From the records below, output exactly the lines starting at the line with "font-size: 15.5px;" and ending at the line with "thương thiên sứ.</span></p>", both of them included, but no pictures.

--- SUPPLIED RECORDS Enclosed Below ---

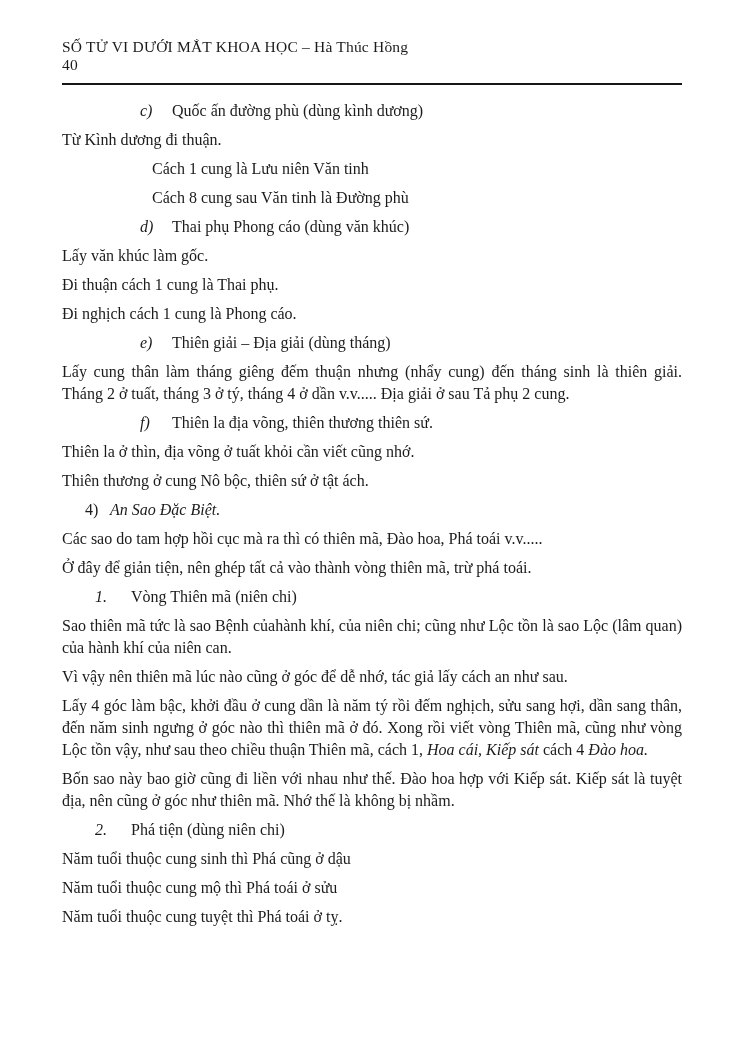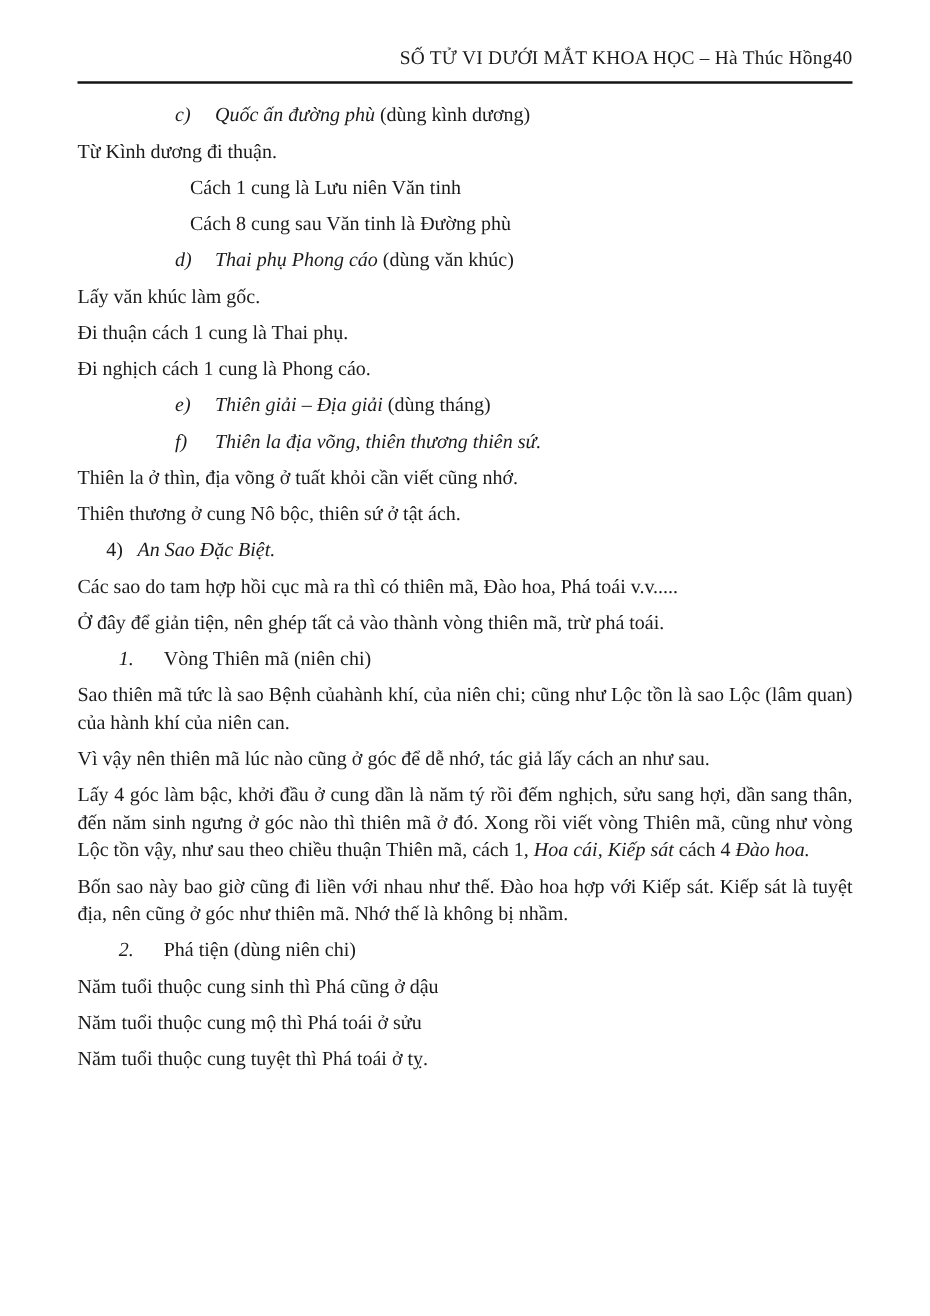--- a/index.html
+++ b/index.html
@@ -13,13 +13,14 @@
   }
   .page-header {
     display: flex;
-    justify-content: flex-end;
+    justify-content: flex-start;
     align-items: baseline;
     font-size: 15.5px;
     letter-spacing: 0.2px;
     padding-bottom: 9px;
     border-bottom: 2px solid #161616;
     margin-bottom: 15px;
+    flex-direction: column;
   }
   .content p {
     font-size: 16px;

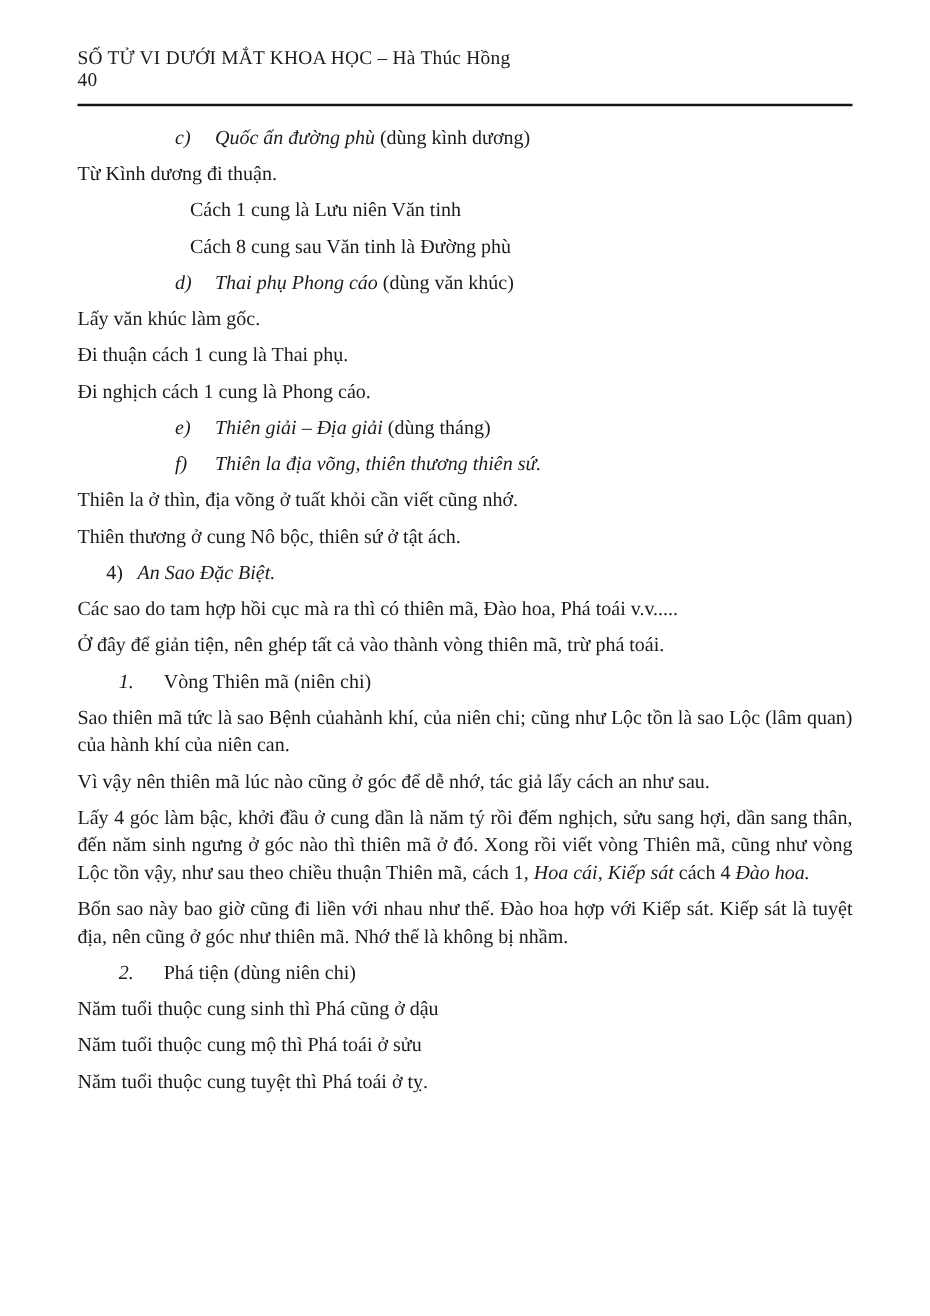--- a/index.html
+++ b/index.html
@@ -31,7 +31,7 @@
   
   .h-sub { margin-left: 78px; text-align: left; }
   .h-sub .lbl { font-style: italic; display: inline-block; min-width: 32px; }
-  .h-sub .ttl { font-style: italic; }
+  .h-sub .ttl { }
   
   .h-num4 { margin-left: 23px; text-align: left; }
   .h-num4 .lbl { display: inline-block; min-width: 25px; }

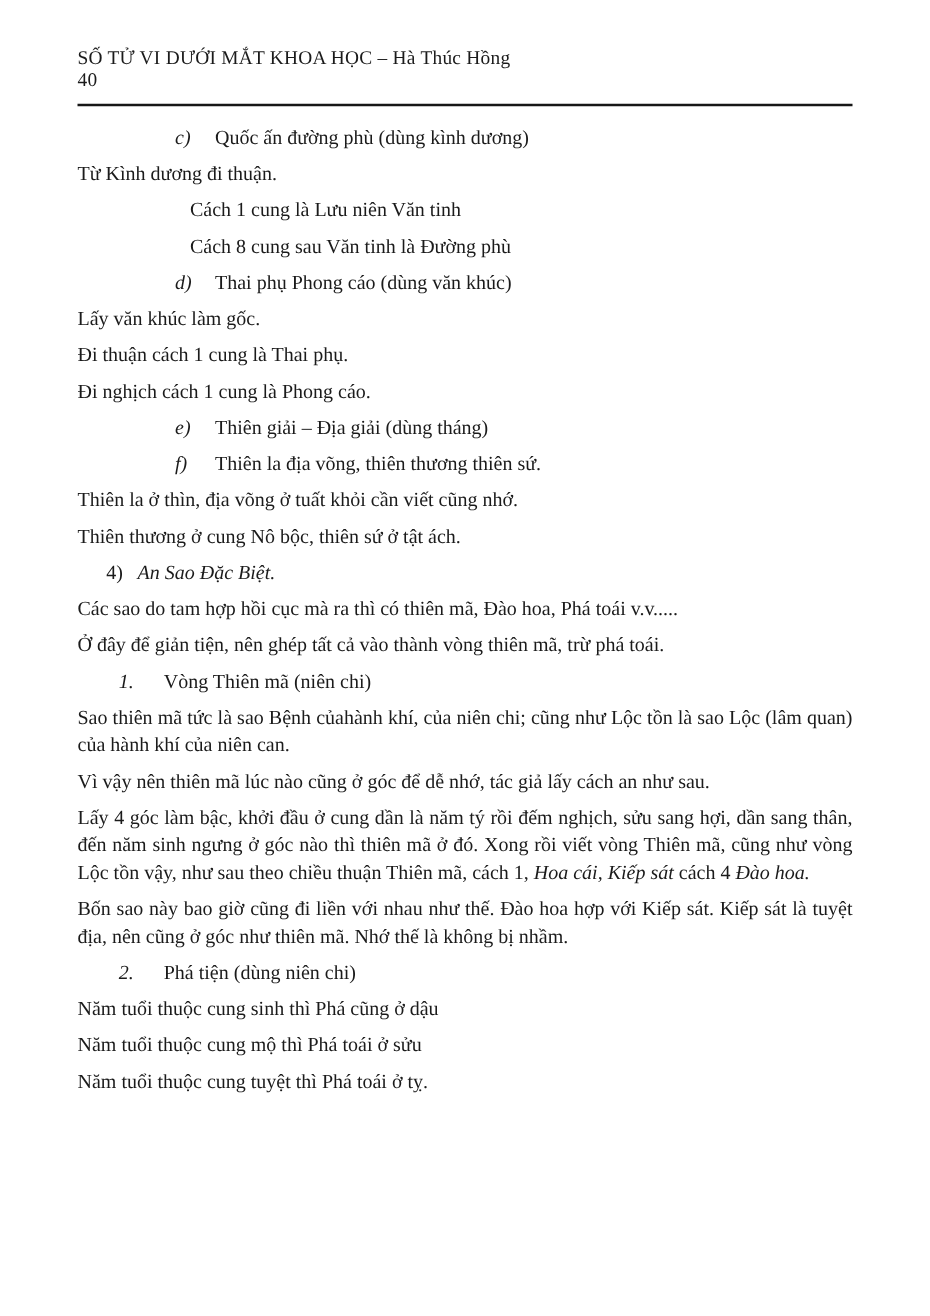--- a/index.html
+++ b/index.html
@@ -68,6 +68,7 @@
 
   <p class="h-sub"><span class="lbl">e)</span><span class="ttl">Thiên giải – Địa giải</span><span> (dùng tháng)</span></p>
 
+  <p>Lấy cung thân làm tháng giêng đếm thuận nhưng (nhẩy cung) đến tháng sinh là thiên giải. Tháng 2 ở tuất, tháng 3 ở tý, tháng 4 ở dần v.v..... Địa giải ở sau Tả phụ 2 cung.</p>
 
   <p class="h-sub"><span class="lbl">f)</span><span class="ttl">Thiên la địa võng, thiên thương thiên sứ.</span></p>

--- End of Enclosed SUPPLIED RECORDS ---
--- SUPPLIED RECORDS Enclosed Below ---

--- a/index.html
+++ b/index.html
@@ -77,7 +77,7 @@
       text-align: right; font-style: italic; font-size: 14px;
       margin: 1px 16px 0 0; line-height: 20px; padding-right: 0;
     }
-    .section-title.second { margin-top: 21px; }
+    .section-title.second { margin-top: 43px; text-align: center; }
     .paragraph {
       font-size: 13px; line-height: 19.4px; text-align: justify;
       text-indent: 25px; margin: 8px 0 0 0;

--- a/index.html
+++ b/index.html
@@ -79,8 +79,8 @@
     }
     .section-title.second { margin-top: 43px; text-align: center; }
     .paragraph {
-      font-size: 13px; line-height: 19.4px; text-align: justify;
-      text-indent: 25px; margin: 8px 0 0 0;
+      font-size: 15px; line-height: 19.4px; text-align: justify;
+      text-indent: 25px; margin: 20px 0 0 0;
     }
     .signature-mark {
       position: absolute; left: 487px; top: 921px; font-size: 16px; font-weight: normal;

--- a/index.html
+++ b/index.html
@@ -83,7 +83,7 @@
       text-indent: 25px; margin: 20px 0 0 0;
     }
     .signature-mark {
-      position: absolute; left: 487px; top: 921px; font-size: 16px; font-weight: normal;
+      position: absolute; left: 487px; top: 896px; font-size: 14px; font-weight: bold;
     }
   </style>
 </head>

--- End of Enclosed SUPPLIED RECORDS ---

ANSWER TO THIS PROBLEM:
     font-size: 15.5px;
     letter-spacing: 0.2px;
     padding-bottom: 9px;
     border-bottom: 2px solid #161616;
     margin-bottom: 15px;
+    flex-direction: column;
   }
   .content p {
     font-size: 16px;

--- a/index.html
+++ b/index.html
@@ -31,7 +31,7 @@
   
   .h-sub { margin-left: 78px; text-align: left; }
   .h-sub .lbl { font-style: italic; display: inline-block; min-width: 32px; }
-  .h-sub .ttl { font-style: italic; }
+  .h-sub .ttl { }
   
   .h-num4 { margin-left: 23px; text-align: left; }
   .h-num4 .lbl { display: inline-block; min-width: 25px; }

--- a/index.html
+++ b/index.html
@@ -68,6 +68,7 @@
 
   <p class="h-sub"><span class="lbl">e)</span><span class="ttl">Thiên giải – Địa giải</span><span> (dùng tháng)</span></p>
 
+  <p>Lấy cung thân làm tháng giêng đếm thuận nhưng (nhẩy cung) đến tháng sinh là thiên giải. Tháng 2 ở tuất, tháng 3 ở tý, tháng 4 ở dần v.v..... Địa giải ở sau Tả phụ 2 cung.</p>
 
   <p class="h-sub"><span class="lbl">f)</span><span class="ttl">Thiên la địa võng, thiên thương thiên sứ.</span></p>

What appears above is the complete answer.